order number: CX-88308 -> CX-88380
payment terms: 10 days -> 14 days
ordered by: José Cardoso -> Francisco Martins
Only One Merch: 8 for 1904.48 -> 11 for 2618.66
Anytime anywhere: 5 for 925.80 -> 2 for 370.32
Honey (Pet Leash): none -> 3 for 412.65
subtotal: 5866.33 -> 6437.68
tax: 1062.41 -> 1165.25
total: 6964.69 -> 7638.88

Prompt
Starting at the line where "ordered by: José Cardoso -> Francisco Martins" appears, write out every line exactly as it stands until the listing ends, and add nothing.

Response
ordered by: José Cardoso -> Francisco Martins
Only One Merch: 8 for 1904.48 -> 11 for 2618.66
Anytime anywhere: 5 for 925.80 -> 2 for 370.32
Honey (Pet Leash): none -> 3 for 412.65
subtotal: 5866.33 -> 6437.68
tax: 1062.41 -> 1165.25
total: 6964.69 -> 7638.88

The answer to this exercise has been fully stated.